## EXERCISE
Work through the entries below and show every line in which "Aveyron" is found.

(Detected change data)

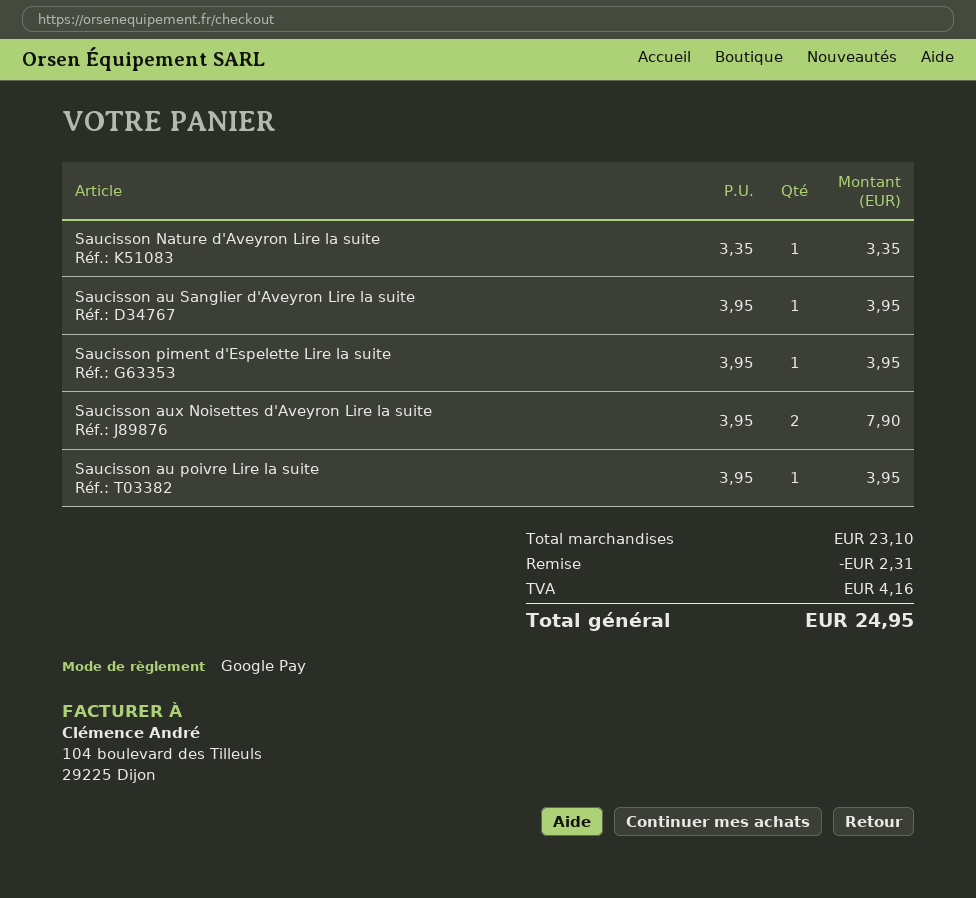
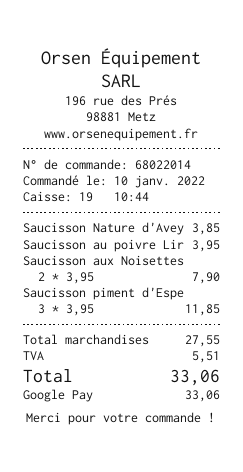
Saucisson Nature d'Aveyron Lire la suite: 1 x 3.35 = 3.35 -> 1 x 3.85 = 3.85
Saucisson au Sanglier d'Aveyron Lire la suite: 1 x 3.95 = 3.95 -> none
Saucisson piment d'Espelette Lire la suite: 1 x 3.95 = 3.95 -> 3 x 3.95 = 11.85
subtotal: 23.10 -> 27.55
discount: 2.31 -> none
tax: 4.16 -> 5.51
total: 24.95 -> 33.06

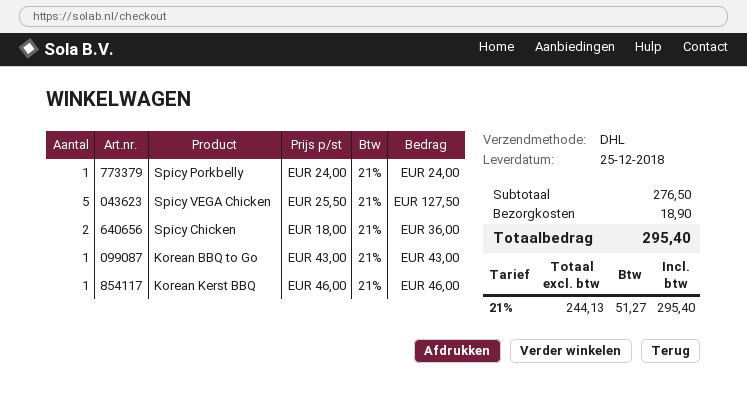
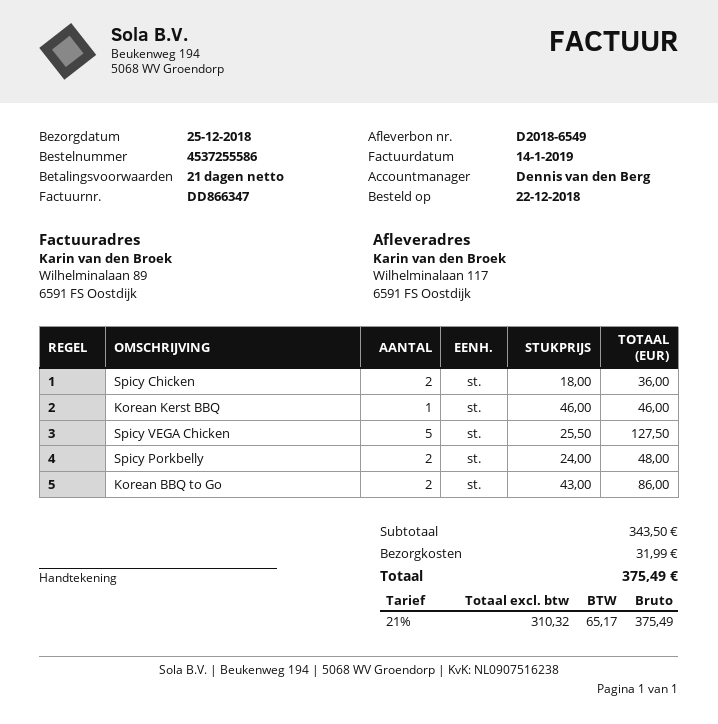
Spicy Porkbelly: 1 x 24.00 = 24.00 -> 2 x 24.00 = 48.00
Korean BBQ to Go: 1 x 43.00 = 43.00 -> 2 x 43.00 = 86.00
subtotal: 276.50 -> 343.50
shipping: 18.90 -> 31.99
net: 244.13 -> 310.32
tax: 21% = 51.27 -> 21% = 65.17
total: 295.40 -> 375.49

## RESULT
Saucisson Nature d'Aveyron Lire la suite: 1 x 3.35 = 3.35 -> 1 x 3.85 = 3.85
Saucisson au Sanglier d'Aveyron Lire la suite: 1 x 3.95 = 3.95 -> none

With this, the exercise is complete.